# image segmentation with cross-entropy loss

I am a new user of Pytorch.
I’d like to use the cross-entropy loss function

number of classes=2
output.shape=[4,2,224,224]
output_min=tensor(-1.9295)]
output_max=tensor(2.6400)]

number of channels=3
target.shape=[4,3,224,224]
targets_max=tensor(-2.1008)]
targets_min=tensor(-2.1179)]

how to evaluate:
loss = criterion(output, target)?
Thanks.

Hello Neo!

As an aside, for a two-class classification problem, you will be
better off treating this explicitly as a binary problem, rather than
as a two-class instance of the more general multi-class problem.
To do so you would use `BCEWithLogitsLoss` (“Binary Cross
Entropy”), rather than the multi-class `CrossEntropyLoss`.

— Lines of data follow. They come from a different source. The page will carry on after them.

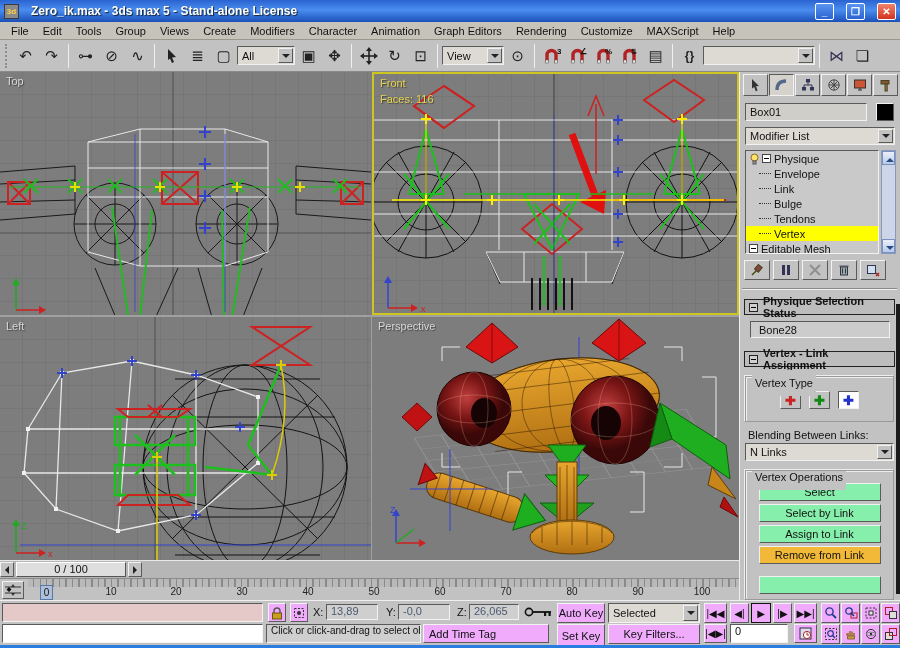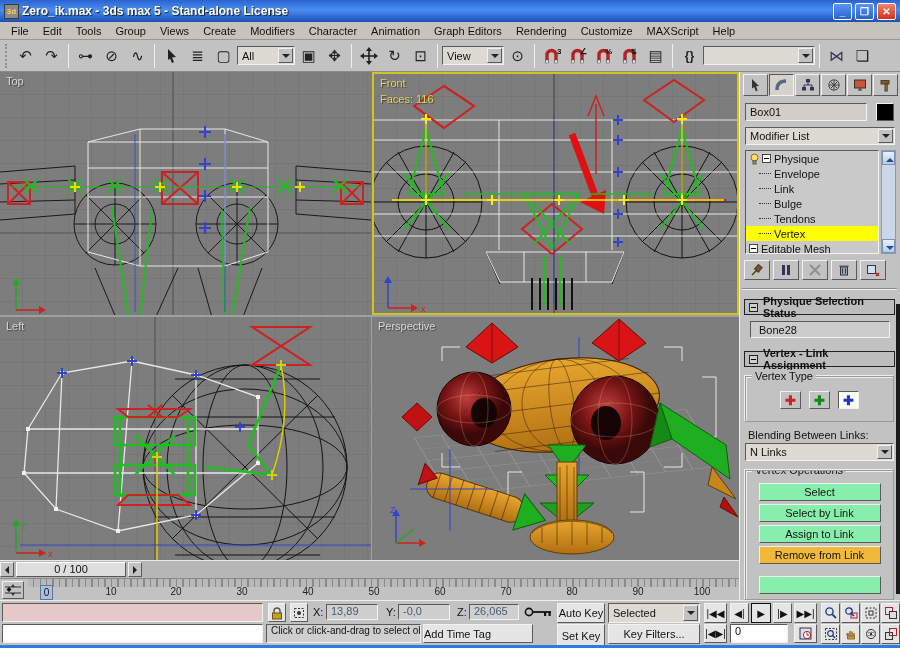"3d" .titlebar { gap: 3px -> 12px }
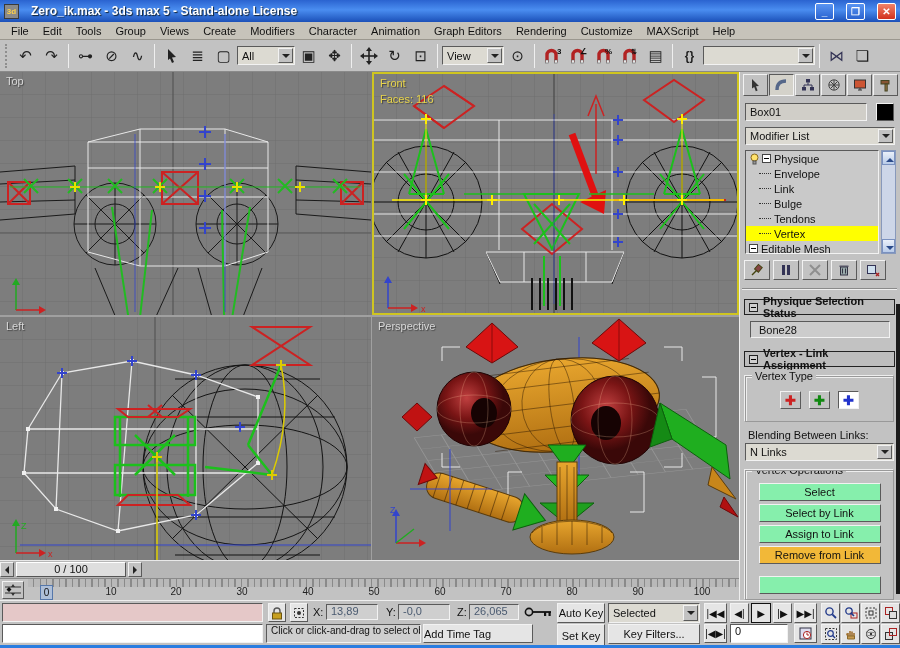"Vertex Type" .glabel { padding: 0 3px -> 7px 3px }
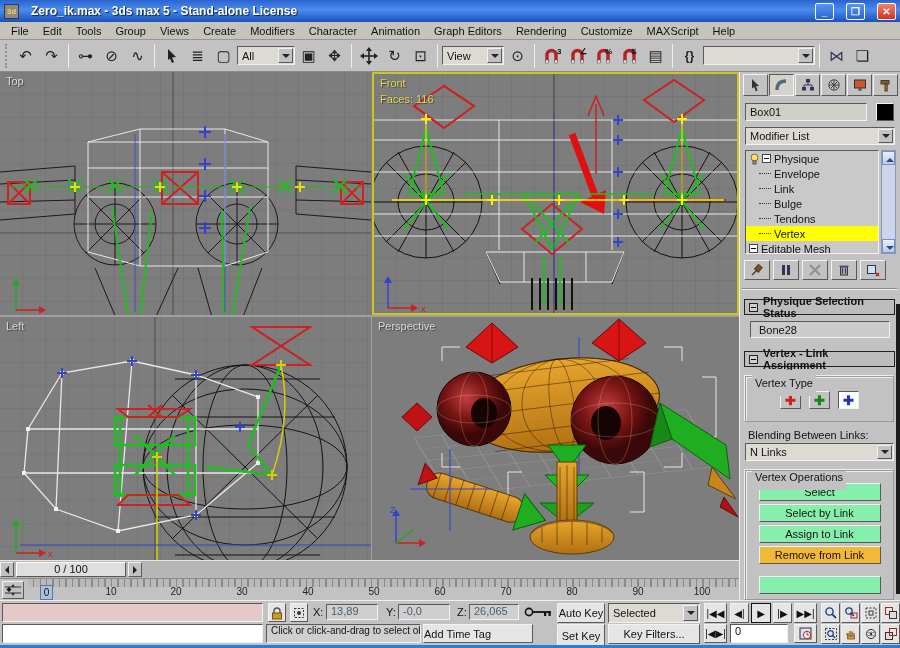"Auto Key" .pbtn { background: #e5e5e5 -> #f0abfc }
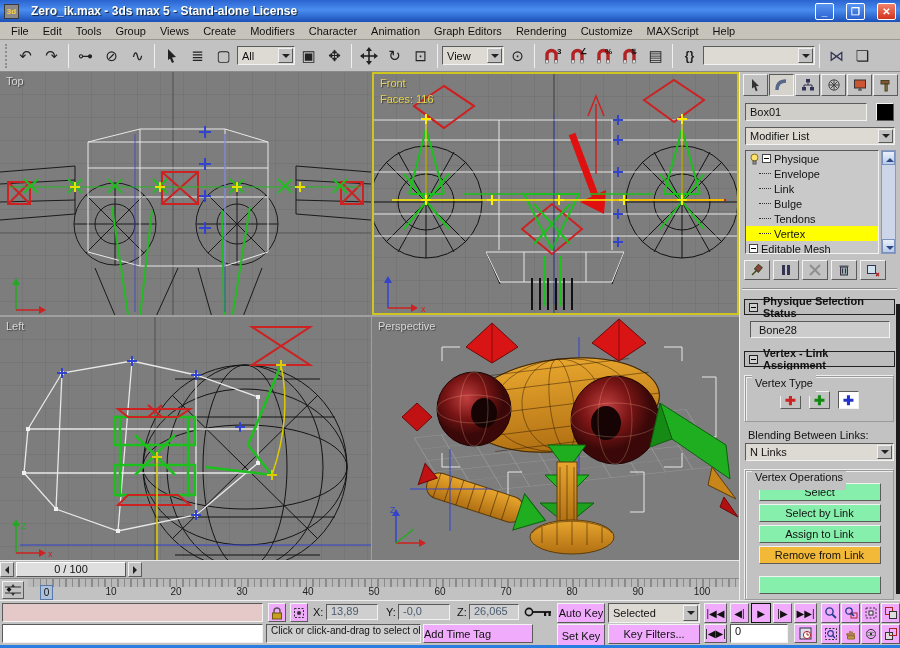"Add Time Tag" div.sb { padding-left: none -> 5px; width: 110px -> 126px }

But you can certainly treat this as a general multi-class problem,

So your outputs are raw-score logits, rather than probabilities
that lie between `0.0` and `1.0`. Good.

I assume that your first dimension, `4`, is your batch size. This is
fine.

It probably does not make sense to have a channels dimension in
your target. (If you think it does, you should further explain your
use case.) In any event, as it stands, this target shape won’t match

If your output shape is `[nBatch, nClass, height, width]`,
then (for `CrossEntropyLoss`) your target shape must be
`[nBatch, height, width]`, with no `nClass` dimension.

This is wrong (for `CrossEntropyLoss`). Your target values must
be integer (`long`) class labels that run from `0` to `nClass - 1`,
so in your two-class case, that take on the values `0` and `1`.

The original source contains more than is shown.